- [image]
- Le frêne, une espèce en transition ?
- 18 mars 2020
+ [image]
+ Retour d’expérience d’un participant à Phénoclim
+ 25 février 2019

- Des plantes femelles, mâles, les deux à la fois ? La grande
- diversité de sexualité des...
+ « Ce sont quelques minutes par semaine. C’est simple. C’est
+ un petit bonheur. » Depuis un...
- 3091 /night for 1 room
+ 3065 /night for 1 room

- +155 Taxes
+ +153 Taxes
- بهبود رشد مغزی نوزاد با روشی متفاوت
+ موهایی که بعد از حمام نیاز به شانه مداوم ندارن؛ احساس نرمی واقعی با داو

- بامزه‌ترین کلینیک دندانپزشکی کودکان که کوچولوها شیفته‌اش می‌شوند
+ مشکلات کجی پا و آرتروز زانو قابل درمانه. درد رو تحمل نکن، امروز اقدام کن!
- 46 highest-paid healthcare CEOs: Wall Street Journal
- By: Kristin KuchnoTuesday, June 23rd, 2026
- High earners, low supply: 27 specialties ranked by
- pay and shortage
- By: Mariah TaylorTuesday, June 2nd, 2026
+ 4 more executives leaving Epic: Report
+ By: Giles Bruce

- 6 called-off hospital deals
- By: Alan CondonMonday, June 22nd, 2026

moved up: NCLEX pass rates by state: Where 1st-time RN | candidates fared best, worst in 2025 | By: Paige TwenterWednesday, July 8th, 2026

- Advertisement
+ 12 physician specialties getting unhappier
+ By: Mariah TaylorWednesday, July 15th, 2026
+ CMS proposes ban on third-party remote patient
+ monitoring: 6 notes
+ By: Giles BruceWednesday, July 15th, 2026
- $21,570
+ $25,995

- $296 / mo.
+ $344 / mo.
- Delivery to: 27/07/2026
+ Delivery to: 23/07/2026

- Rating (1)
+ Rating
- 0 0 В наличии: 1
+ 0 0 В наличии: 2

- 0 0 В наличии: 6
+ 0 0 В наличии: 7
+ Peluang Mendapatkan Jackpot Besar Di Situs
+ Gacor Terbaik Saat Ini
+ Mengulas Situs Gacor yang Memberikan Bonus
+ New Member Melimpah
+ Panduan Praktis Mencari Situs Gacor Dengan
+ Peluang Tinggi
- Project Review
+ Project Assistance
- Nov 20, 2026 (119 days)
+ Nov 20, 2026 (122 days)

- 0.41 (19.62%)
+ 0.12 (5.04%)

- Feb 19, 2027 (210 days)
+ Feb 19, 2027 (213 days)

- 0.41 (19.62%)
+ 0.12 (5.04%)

+ + + + +

Once you have read the data, reproduce all of it exactly.

#### [ANSWER TO THIS PROBLEM]
- [image]
- Le frêne, une espèce en transition ?
- 18 mars 2020
+ [image]
+ Retour d’expérience d’un participant à Phénoclim
+ 25 février 2019

- Des plantes femelles, mâles, les deux à la fois ? La grande
- diversité de sexualité des...
+ « Ce sont quelques minutes par semaine. C’est simple. C’est
+ un petit bonheur. » Depuis un...
- 3091 /night for 1 room
+ 3065 /night for 1 room

- +155 Taxes
+ +153 Taxes
- بهبود رشد مغزی نوزاد با روشی متفاوت
+ موهایی که بعد از حمام نیاز به شانه مداوم ندارن؛ احساس نرمی واقعی با داو

- بامزه‌ترین کلینیک دندانپزشکی کودکان که کوچولوها شیفته‌اش می‌شوند
+ مشکلات کجی پا و آرتروز زانو قابل درمانه. درد رو تحمل نکن، امروز اقدام کن!
- 46 highest-paid healthcare CEOs: Wall Street Journal
- By: Kristin KuchnoTuesday, June 23rd, 2026
- High earners, low supply: 27 specialties ranked by
- pay and shortage
- By: Mariah TaylorTuesday, June 2nd, 2026
+ 4 more executives leaving Epic: Report
+ By: Giles Bruce

- 6 called-off hospital deals
- By: Alan CondonMonday, June 22nd, 2026

moved up: NCLEX pass rates by state: Where 1st-time RN | candidates fared best, worst in 2025 | By: Paige TwenterWednesday, July 8th, 2026

- Advertisement
+ 12 physician specialties getting unhappier
+ By: Mariah TaylorWednesday, July 15th, 2026
+ CMS proposes ban on third-party remote patient
+ monitoring: 6 notes
+ By: Giles BruceWednesday, July 15th, 2026
- $21,570
+ $25,995

- $296 / mo.
+ $344 / mo.
- Delivery to: 27/07/2026
+ Delivery to: 23/07/2026

- Rating (1)
+ Rating
- 0 0 В наличии: 1
+ 0 0 В наличии: 2

- 0 0 В наличии: 6
+ 0 0 В наличии: 7
+ Peluang Mendapatkan Jackpot Besar Di Situs
+ Gacor Terbaik Saat Ini
+ Mengulas Situs Gacor yang Memberikan Bonus
+ New Member Melimpah
+ Panduan Praktis Mencari Situs Gacor Dengan
+ Peluang Tinggi
- Project Review
+ Project Assistance
- Nov 20, 2026 (119 days)
+ Nov 20, 2026 (122 days)

- 0.41 (19.62%)
+ 0.12 (5.04%)

- Feb 19, 2027 (210 days)
+ Feb 19, 2027 (213 days)

- 0.41 (19.62%)
+ 0.12 (5.04%)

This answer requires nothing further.